» WHAT IS NEEDED: Give back an exact copy of the listing that follows, without the pictures.

*** Opening of DATA EXTRACT ***

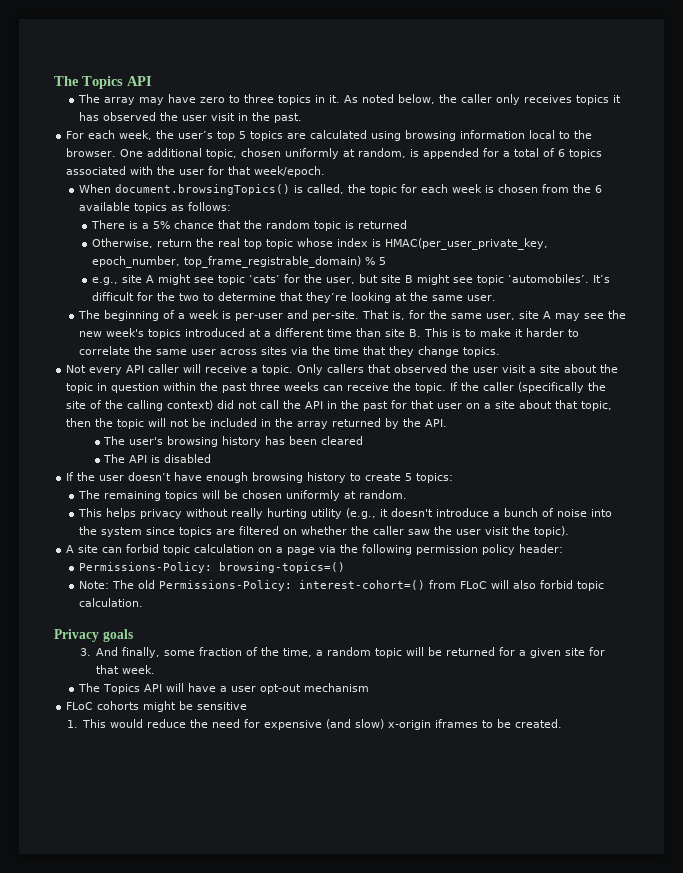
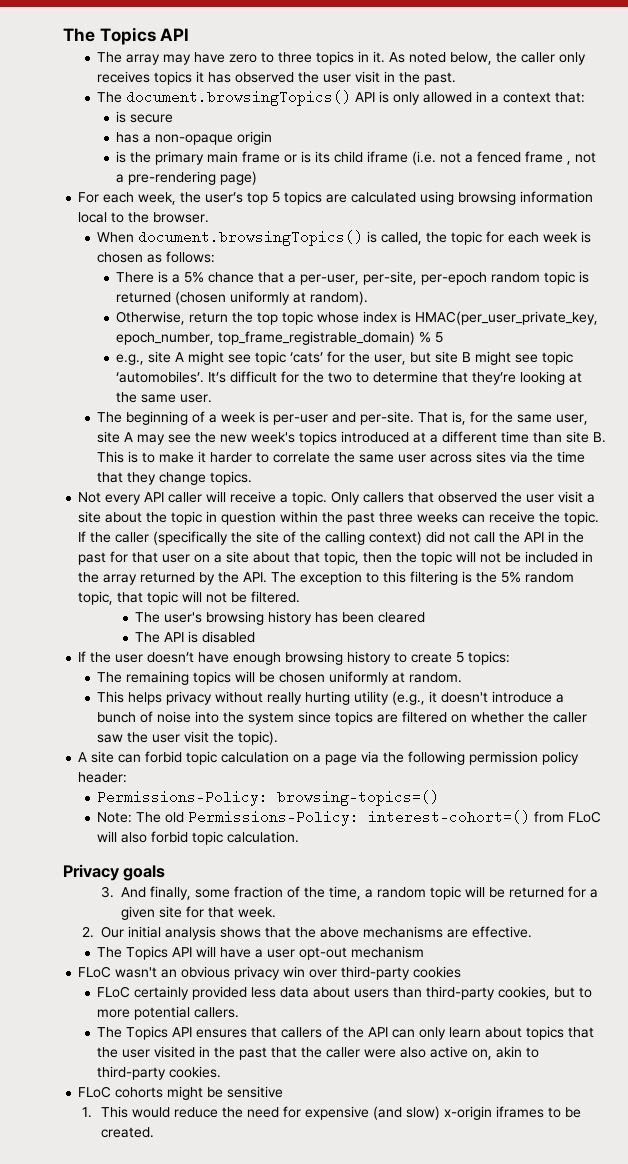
(302, 118) none -> [97,90,586,106] [116,111,174,123] [116,131,273,145] [116,151,597,165] [116,171,258,185] // The document.browsingTopics() API is only allowed in a context that: // is secure // has a non-opaque origin // is the primary main frame or is its child iframe (i.e. not a fenced frame , not a pre-rendering page)
[120,148,603,159] [66,166,326,177] One additional topic, chosen uniformly at random, is appended for a total of 6 topics associated with the user for that week/epoch. -> (210, 217) none
[541,184,602,193] [78,202,167,213] from the 6 available topics -> (144, 257) none
[243,220,262,229] the -> [288,271,488,285] a per-user, per-site, per-epoch
(407, 224) none -> [175,291,369,305] (chosen uniformly at random).
[217,238,240,247] real -> (254, 317) none
(448, 423) none -> [271,571,575,585] [78,591,301,605] The exception to this filtering is the 5% random topic, that topic will not be filtered.
(156, 669) none -> [81,926,532,940] // 2. Our initial analysis shows that the above mechanisms are effective.
(369, 687) none -> [78,966,462,980] [97,986,593,1000] [97,1006,240,1020] [97,1026,595,1040] [97,1046,540,1060] [97,1066,222,1080] // FLoC wasn't an obvious privacy win over third-party cookies // FLoC certainly provided less data about users than third-party cookies, but to more potential callers. // The Topics API ensures that callers of the API can only learn about topics that the user visited in the past that the caller were also active on, akin to third-party cookies.

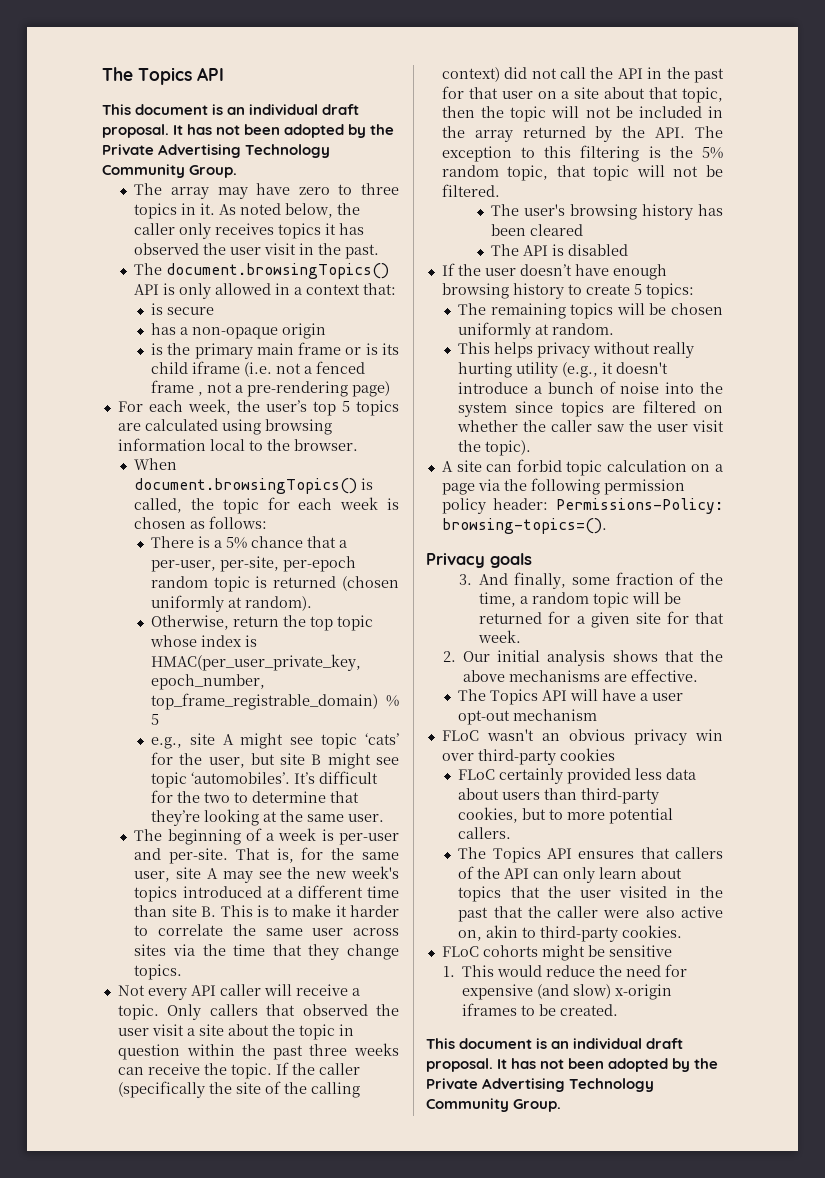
[63,27,190,45] The Topics API -> [102,67,224,85] [102,104,360,115] [102,124,395,138] [102,144,331,158] [102,164,238,178] The Topics API // This document is an individual draft proposal. It has not been adopted by the Private Advertising Technology Community Group.
[97,790,440,806] [97,810,602,826] [97,831,300,845] // Permissions-Policy: browsing-topics=() // Note: The old Permissions-Policy: interest-cohort=() from FLoC will also forbid topic calculation. -> [556,498,723,514] [441,518,607,534] Permissions-Policy: browsing-topics=().
(154, 1132) none -> [426,1038,684,1049] [426,1058,719,1072] [426,1078,655,1092] [426,1098,562,1112] // This document is an individual draft proposal. It has not been adopted by the Private Advertising Technology Community Group.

*** Close of DATA EXTRACT ***

» PROBLEM SOLUTION:
(302, 118) none -> [97,90,586,106] [116,111,174,123] [116,131,273,145] [116,151,597,165] [116,171,258,185] // The document.browsingTopics() API is only allowed in a context that: // is secure // has a non-opaque origin // is the primary main frame or is its child iframe (i.e. not a fenced frame , not a pre-rendering page)
[120,148,603,159] [66,166,326,177] One additional topic, chosen uniformly at random, is appended for a total of 6 topics associated with the user for that week/epoch. -> (210, 217) none
[541,184,602,193] [78,202,167,213] from the 6 available topics -> (144, 257) none
[243,220,262,229] the -> [288,271,488,285] a per-user, per-site, per-epoch
(407, 224) none -> [175,291,369,305] (chosen uniformly at random).
[217,238,240,247] real -> (254, 317) none
(448, 423) none -> [271,571,575,585] [78,591,301,605] The exception to this filtering is the 5% random topic, that topic will not be filtered.
(156, 669) none -> [81,926,532,940] // 2. Our initial analysis shows that the above mechanisms are effective.
(369, 687) none -> [78,966,462,980] [97,986,593,1000] [97,1006,240,1020] [97,1026,595,1040] [97,1046,540,1060] [97,1066,222,1080] // FLoC wasn't an obvious privacy win over third-party cookies // FLoC certainly provided less data about users than third-party cookies, but to more potential callers. // The Topics API ensures that callers of the API can only learn about topics that the user visited in the past that the caller were also active on, akin to third-party cookies.

[63,27,190,45] The Topics API -> [102,67,224,85] [102,104,360,115] [102,124,395,138] [102,144,331,158] [102,164,238,178] The Topics API // This document is an individual draft proposal. It has not been adopted by the Private Advertising Technology Community Group.
[97,790,440,806] [97,810,602,826] [97,831,300,845] // Permissions-Policy: browsing-topics=() // Note: The old Permissions-Policy: interest-cohort=() from FLoC will also forbid topic calculation. -> [556,498,723,514] [441,518,607,534] Permissions-Policy: browsing-topics=().
(154, 1132) none -> [426,1038,684,1049] [426,1058,719,1072] [426,1078,655,1092] [426,1098,562,1112] // This document is an individual draft proposal. It has not been adopted by the Private Advertising Technology Community Group.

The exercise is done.